**INSTRUCTIONS FOR THE TASK**
Repeat the listing word for word. Leave every picture out.

-- Opening Marker --

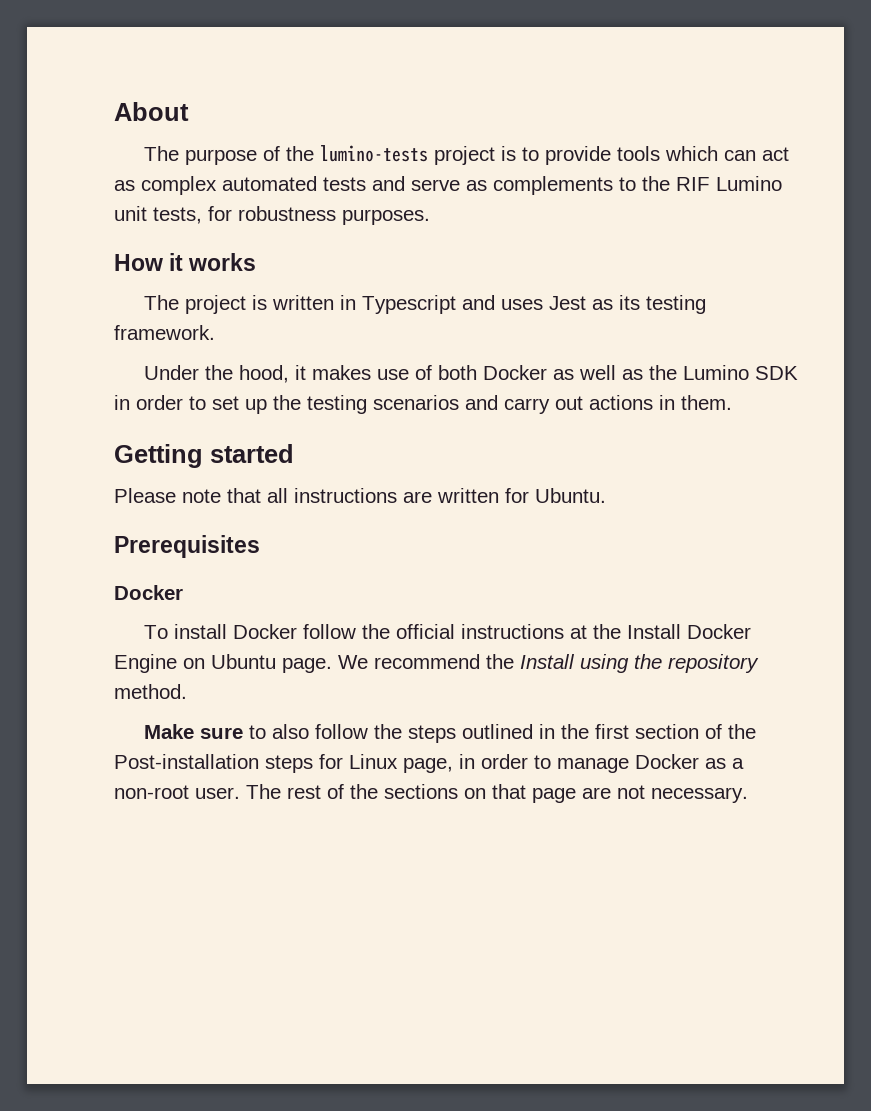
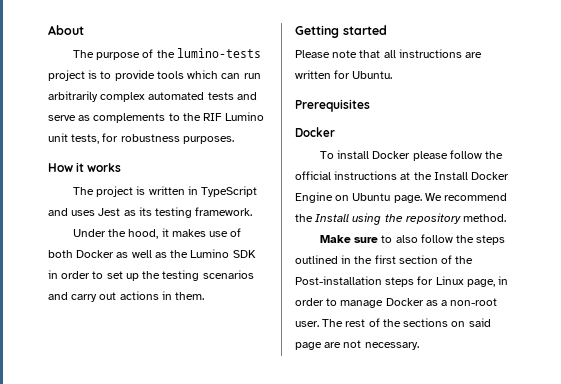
[762,147,790,161] [114,180,135,191] act as -> [243,73,261,79] [48,91,98,102] run arbitrarily
[362,295,457,314] Typescript -> [201,186,258,197] TypeScript
(298, 631) none -> [412,151,448,161] please
[492,784,526,799] that -> [468,318,491,327] said

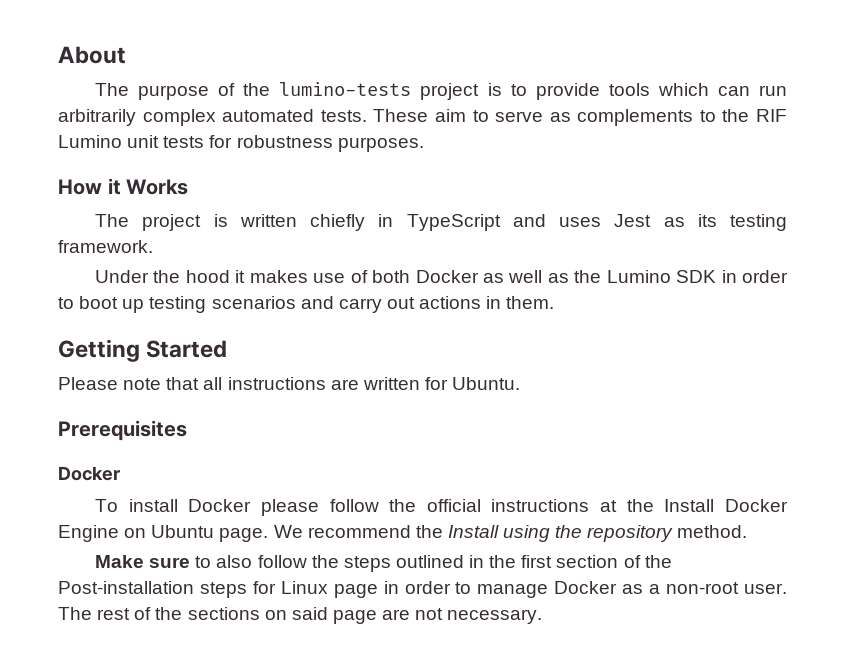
[207,92,257,100] tests and -> [320,109,489,122] tests. These aim to
[71,134,100,144] tests, -> [163,136,205,148] tests
[87,163,122,172] works -> [126,179,189,195] Works
(185, 190) none -> [310,214,366,231] chiefly
[128,229,159,239] hood, -> [185,270,230,283] hood
[106,271,161,281] set up the -> [79,296,145,313] boot up
[343,25,387,35] started -> [146,340,228,358] Started
[466,279,495,287] page, -> [333,584,378,598] page

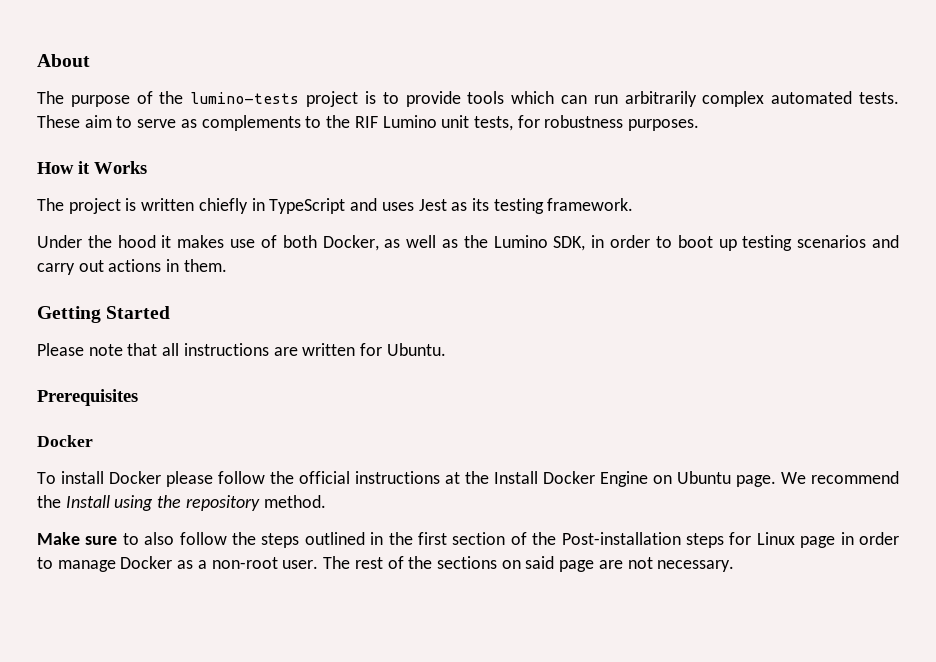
[163,136,205,148] tests -> [473,116,513,131] tests,
[415,270,479,283] Docker -> [322,235,379,251] Docker,
[676,270,717,283] SDK -> [553,236,586,251] SDK,

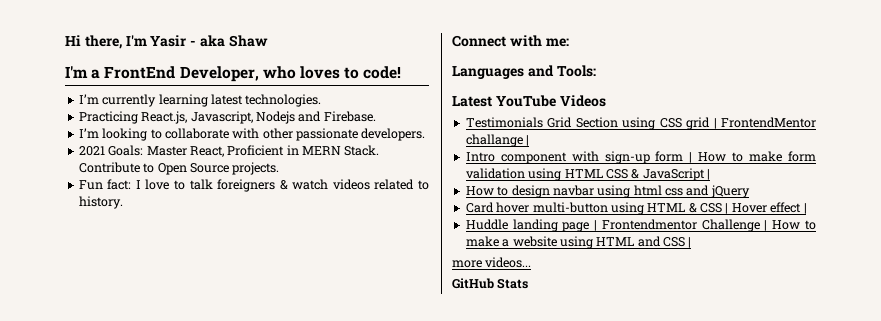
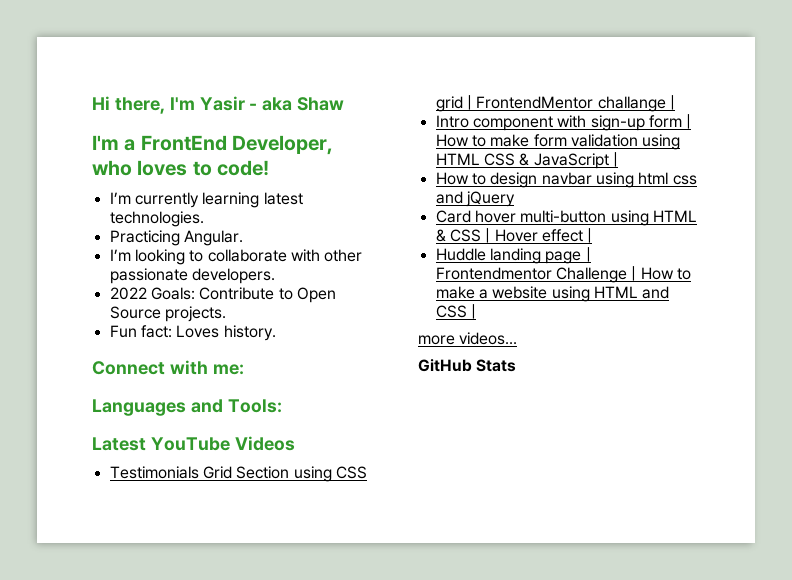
[141,111,376,124] React.js, Javascript, Nodejs and Firebase. -> [183,230,243,246] Angular.
[78,145,380,157] 2021 Goals: Master React, Proficient in MERN Stack. -> [109,287,195,300] 2022 Goals:
[135,179,429,192] I love to talk foreigners & watch videos related to -> [176,325,220,338] Loves

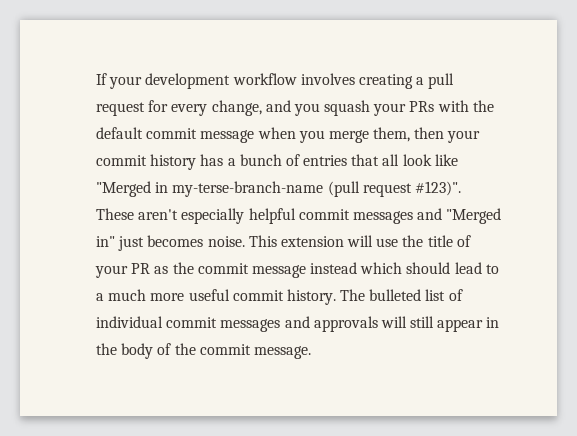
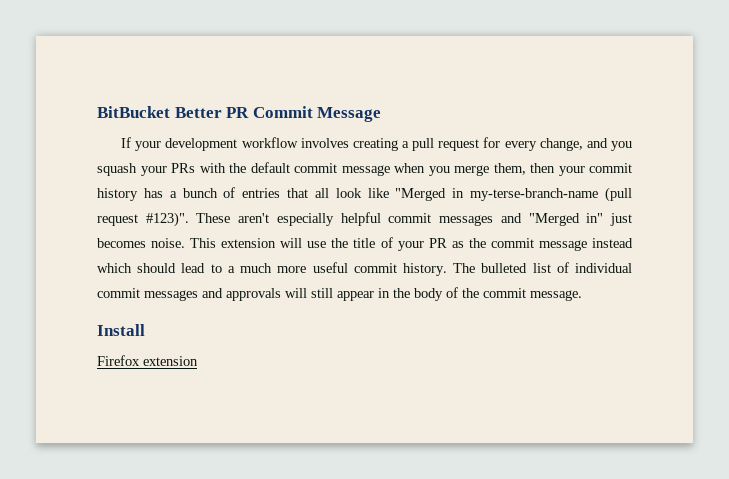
(96, 79) none -> [97,106,382,122] BitBucket Better PR Commit Message //
(311, 352) none -> [97,324,145,336] [97,355,198,366] // Install // Firefox extension

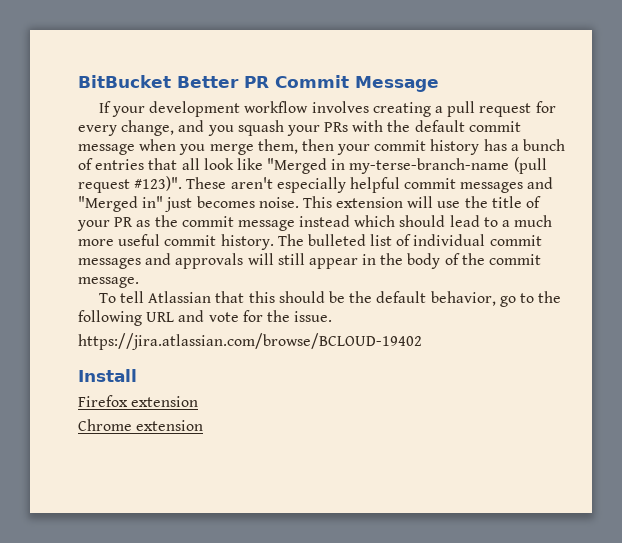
(582, 295) none -> [98,291,562,307] [78,310,333,326] [78,333,422,350] // To tell Atlassian that this should be the default behavior, go to the following URL and vote for the issue. // https://jira.atlassian.com/browse/BCLOUD-19402
(198, 361) none -> [78,419,204,431] // Chrome extension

-- Closing Marker --

**ANSWER SPACE**
[762,147,790,161] [114,180,135,191] act as -> [243,73,261,79] [48,91,98,102] run arbitrarily
[362,295,457,314] Typescript -> [201,186,258,197] TypeScript
(298, 631) none -> [412,151,448,161] please
[492,784,526,799] that -> [468,318,491,327] said

[207,92,257,100] tests and -> [320,109,489,122] tests. These aim to
[71,134,100,144] tests, -> [163,136,205,148] tests
[87,163,122,172] works -> [126,179,189,195] Works
(185, 190) none -> [310,214,366,231] chiefly
[128,229,159,239] hood, -> [185,270,230,283] hood
[106,271,161,281] set up the -> [79,296,145,313] boot up
[343,25,387,35] started -> [146,340,228,358] Started
[466,279,495,287] page, -> [333,584,378,598] page

[163,136,205,148] tests -> [473,116,513,131] tests,
[415,270,479,283] Docker -> [322,235,379,251] Docker,
[676,270,717,283] SDK -> [553,236,586,251] SDK,

[141,111,376,124] React.js, Javascript, Nodejs and Firebase. -> [183,230,243,246] Angular.
[78,145,380,157] 2021 Goals: Master React, Proficient in MERN Stack. -> [109,287,195,300] 2022 Goals:
[135,179,429,192] I love to talk foreigners & watch videos related to -> [176,325,220,338] Loves

(96, 79) none -> [97,106,382,122] BitBucket Better PR Commit Message //
(311, 352) none -> [97,324,145,336] [97,355,198,366] // Install // Firefox extension

(582, 295) none -> [98,291,562,307] [78,310,333,326] [78,333,422,350] // To tell Atlassian that this should be the default behavior, go to the following URL and vote for the issue. // https://jira.atlassian.com/browse/BCLOUD-19402
(198, 361) none -> [78,419,204,431] // Chrome extension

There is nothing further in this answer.